((

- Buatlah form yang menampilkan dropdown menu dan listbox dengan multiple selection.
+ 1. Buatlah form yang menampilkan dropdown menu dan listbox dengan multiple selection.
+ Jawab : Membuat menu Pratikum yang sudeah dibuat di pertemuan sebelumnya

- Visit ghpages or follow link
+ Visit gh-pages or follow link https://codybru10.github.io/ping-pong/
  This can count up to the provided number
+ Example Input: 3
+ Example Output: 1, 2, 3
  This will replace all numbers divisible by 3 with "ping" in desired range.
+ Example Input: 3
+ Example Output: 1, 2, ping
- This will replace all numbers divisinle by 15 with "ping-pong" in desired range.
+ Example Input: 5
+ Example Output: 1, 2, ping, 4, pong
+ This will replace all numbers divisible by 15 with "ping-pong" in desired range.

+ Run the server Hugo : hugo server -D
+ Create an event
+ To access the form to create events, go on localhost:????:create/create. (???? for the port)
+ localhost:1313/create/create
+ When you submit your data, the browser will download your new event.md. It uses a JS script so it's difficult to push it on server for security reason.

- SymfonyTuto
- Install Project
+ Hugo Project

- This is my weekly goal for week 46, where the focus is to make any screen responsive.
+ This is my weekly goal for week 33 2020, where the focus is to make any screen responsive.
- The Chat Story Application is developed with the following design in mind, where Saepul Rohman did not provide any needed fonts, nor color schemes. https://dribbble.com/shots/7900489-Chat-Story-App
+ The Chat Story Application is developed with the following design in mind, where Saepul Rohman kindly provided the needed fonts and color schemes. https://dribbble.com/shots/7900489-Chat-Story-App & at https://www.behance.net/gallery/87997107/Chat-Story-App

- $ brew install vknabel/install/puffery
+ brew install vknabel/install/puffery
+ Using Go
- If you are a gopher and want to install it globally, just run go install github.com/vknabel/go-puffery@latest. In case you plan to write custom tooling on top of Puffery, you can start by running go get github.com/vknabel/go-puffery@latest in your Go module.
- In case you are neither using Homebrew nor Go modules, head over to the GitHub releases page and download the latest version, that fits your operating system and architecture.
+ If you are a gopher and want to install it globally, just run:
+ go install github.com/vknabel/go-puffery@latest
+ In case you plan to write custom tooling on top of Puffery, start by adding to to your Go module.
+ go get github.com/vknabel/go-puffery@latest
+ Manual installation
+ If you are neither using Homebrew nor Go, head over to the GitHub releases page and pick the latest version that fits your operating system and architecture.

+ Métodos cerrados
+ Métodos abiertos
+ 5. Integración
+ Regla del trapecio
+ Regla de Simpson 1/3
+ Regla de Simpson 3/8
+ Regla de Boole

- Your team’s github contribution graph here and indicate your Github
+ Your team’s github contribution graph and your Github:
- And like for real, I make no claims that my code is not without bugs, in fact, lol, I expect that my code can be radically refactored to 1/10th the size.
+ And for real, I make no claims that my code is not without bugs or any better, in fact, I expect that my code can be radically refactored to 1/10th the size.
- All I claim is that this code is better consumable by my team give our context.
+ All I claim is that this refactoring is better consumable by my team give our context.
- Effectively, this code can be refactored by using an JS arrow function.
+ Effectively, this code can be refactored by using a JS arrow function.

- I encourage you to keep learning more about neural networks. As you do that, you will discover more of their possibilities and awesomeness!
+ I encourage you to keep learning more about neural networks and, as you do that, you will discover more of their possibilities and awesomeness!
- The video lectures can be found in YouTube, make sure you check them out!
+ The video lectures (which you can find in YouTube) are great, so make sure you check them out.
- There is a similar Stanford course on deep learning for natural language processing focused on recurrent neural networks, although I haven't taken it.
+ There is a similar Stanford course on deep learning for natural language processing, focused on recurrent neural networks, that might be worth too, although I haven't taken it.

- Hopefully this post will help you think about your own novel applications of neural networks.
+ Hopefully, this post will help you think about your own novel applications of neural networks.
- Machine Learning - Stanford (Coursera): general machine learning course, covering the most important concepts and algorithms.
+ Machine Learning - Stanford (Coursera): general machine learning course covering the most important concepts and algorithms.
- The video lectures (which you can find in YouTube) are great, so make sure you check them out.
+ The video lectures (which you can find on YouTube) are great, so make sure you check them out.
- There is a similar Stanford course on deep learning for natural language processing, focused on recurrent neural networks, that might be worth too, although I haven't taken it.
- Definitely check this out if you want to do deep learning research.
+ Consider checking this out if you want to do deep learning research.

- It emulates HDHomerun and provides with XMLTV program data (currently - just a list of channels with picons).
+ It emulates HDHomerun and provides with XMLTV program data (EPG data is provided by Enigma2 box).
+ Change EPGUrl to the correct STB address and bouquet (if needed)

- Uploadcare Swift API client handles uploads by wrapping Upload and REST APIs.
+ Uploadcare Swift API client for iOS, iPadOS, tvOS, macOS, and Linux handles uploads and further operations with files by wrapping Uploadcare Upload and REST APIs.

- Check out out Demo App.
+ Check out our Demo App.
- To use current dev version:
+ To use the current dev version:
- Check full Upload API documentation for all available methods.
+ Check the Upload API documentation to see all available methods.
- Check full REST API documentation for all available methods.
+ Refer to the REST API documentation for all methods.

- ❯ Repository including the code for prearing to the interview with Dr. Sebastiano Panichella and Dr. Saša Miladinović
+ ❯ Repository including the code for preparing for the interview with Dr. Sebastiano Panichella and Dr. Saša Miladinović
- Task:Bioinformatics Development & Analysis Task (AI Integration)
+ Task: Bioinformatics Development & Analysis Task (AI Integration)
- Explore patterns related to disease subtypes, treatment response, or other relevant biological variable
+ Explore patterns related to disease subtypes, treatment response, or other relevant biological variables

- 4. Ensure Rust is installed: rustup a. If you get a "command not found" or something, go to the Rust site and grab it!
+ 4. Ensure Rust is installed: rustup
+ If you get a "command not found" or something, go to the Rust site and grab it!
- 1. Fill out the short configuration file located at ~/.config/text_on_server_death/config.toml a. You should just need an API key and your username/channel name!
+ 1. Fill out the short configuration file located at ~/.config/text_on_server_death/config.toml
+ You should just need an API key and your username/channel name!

))

• _What needs to be done_
Make an exact copy of the listing shown above.

• _Response to the task_
- Buatlah form yang menampilkan dropdown menu dan listbox dengan multiple selection.
+ 1. Buatlah form yang menampilkan dropdown menu dan listbox dengan multiple selection.
+ Jawab : Membuat menu Pratikum yang sudeah dibuat di pertemuan sebelumnya

- Visit ghpages or follow link
+ Visit gh-pages or follow link https://codybru10.github.io/ping-pong/
  This can count up to the provided number
+ Example Input: 3
+ Example Output: 1, 2, 3
  This will replace all numbers divisible by 3 with "ping" in desired range.
+ Example Input: 3
+ Example Output: 1, 2, ping
- This will replace all numbers divisinle by 15 with "ping-pong" in desired range.
+ Example Input: 5
+ Example Output: 1, 2, ping, 4, pong
+ This will replace all numbers divisible by 15 with "ping-pong" in desired range.

+ Run the server Hugo : hugo server -D
+ Create an event
+ To access the form to create events, go on localhost:????:create/create. (???? for the port)
+ localhost:1313/create/create
+ When you submit your data, the browser will download your new event.md. It uses a JS script so it's difficult to push it on server for security reason.

- SymfonyTuto
- Install Project
+ Hugo Project

- This is my weekly goal for week 46, where the focus is to make any screen responsive.
+ This is my weekly goal for week 33 2020, where the focus is to make any screen responsive.
- The Chat Story Application is developed with the following design in mind, where Saepul Rohman did not provide any needed fonts, nor color schemes. https://dribbble.com/shots/7900489-Chat-Story-App
+ The Chat Story Application is developed with the following design in mind, where Saepul Rohman kindly provided the needed fonts and color schemes. https://dribbble.com/shots/7900489-Chat-Story-App & at https://www.behance.net/gallery/87997107/Chat-Story-App

- $ brew install vknabel/install/puffery
+ brew install vknabel/install/puffery
+ Using Go
- If you are a gopher and want to install it globally, just run go install github.com/vknabel/go-puffery@latest. In case you plan to write custom tooling on top of Puffery, you can start by running go get github.com/vknabel/go-puffery@latest in your Go module.
- In case you are neither using Homebrew nor Go modules, head over to the GitHub releases page and download the latest version, that fits your operating system and architecture.
+ If you are a gopher and want to install it globally, just run:
+ go install github.com/vknabel/go-puffery@latest
+ In case you plan to write custom tooling on top of Puffery, start by adding to to your Go module.
+ go get github.com/vknabel/go-puffery@latest
+ Manual installation
+ If you are neither using Homebrew nor Go, head over to the GitHub releases page and pick the latest version that fits your operating system and architecture.

+ Métodos cerrados
+ Métodos abiertos
+ 5. Integración
+ Regla del trapecio
+ Regla de Simpson 1/3
+ Regla de Simpson 3/8
+ Regla de Boole

- Your team’s github contribution graph here and indicate your Github
+ Your team’s github contribution graph and your Github:
- And like for real, I make no claims that my code is not without bugs, in fact, lol, I expect that my code can be radically refactored to 1/10th the size.
+ And for real, I make no claims that my code is not without bugs or any better, in fact, I expect that my code can be radically refactored to 1/10th the size.
- All I claim is that this code is better consumable by my team give our context.
+ All I claim is that this refactoring is better consumable by my team give our context.
- Effectively, this code can be refactored by using an JS arrow function.
+ Effectively, this code can be refactored by using a JS arrow function.

- I encourage you to keep learning more about neural networks. As you do that, you will discover more of their possibilities and awesomeness!
+ I encourage you to keep learning more about neural networks and, as you do that, you will discover more of their possibilities and awesomeness!
- The video lectures can be found in YouTube, make sure you check them out!
+ The video lectures (which you can find in YouTube) are great, so make sure you check them out.
- There is a similar Stanford course on deep learning for natural language processing focused on recurrent neural networks, although I haven't taken it.
+ There is a similar Stanford course on deep learning for natural language processing, focused on recurrent neural networks, that might be worth too, although I haven't taken it.

- Hopefully this post will help you think about your own novel applications of neural networks.
+ Hopefully, this post will help you think about your own novel applications of neural networks.
- Machine Learning - Stanford (Coursera): general machine learning course, covering the most important concepts and algorithms.
+ Machine Learning - Stanford (Coursera): general machine learning course covering the most important concepts and algorithms.
- The video lectures (which you can find in YouTube) are great, so make sure you check them out.
+ The video lectures (which you can find on YouTube) are great, so make sure you check them out.
- There is a similar Stanford course on deep learning for natural language processing, focused on recurrent neural networks, that might be worth too, although I haven't taken it.
- Definitely check this out if you want to do deep learning research.
+ Consider checking this out if you want to do deep learning research.

- It emulates HDHomerun and provides with XMLTV program data (currently - just a list of channels with picons).
+ It emulates HDHomerun and provides with XMLTV program data (EPG data is provided by Enigma2 box).
+ Change EPGUrl to the correct STB address and bouquet (if needed)

- Uploadcare Swift API client handles uploads by wrapping Upload and REST APIs.
+ Uploadcare Swift API client for iOS, iPadOS, tvOS, macOS, and Linux handles uploads and further operations with files by wrapping Uploadcare Upload and REST APIs.

- Check out out Demo App.
+ Check out our Demo App.
- To use current dev version:
+ To use the current dev version:
- Check full Upload API documentation for all available methods.
+ Check the Upload API documentation to see all available methods.
- Check full REST API documentation for all available methods.
+ Refer to the REST API documentation for all methods.

- ❯ Repository including the code for prearing to the interview with Dr. Sebastiano Panichella and Dr. Saša Miladinović
+ ❯ Repository including the code for preparing for the interview with Dr. Sebastiano Panichella and Dr. Saša Miladinović
- Task:Bioinformatics Development & Analysis Task (AI Integration)
+ Task: Bioinformatics Development & Analysis Task (AI Integration)
- Explore patterns related to disease subtypes, treatment response, or other relevant biological variable
+ Explore patterns related to disease subtypes, treatment response, or other relevant biological variables

- 4. Ensure Rust is installed: rustup a. If you get a "command not found" or something, go to the Rust site and grab it!
+ 4. Ensure Rust is installed: rustup
+ If you get a "command not found" or something, go to the Rust site and grab it!
- 1. Fill out the short configuration file located at ~/.config/text_on_server_death/config.toml a. You should just need an API key and your username/channel name!
+ 1. Fill out the short configuration file located at ~/.config/text_on_server_death/config.toml
+ You should just need an API key and your username/channel name!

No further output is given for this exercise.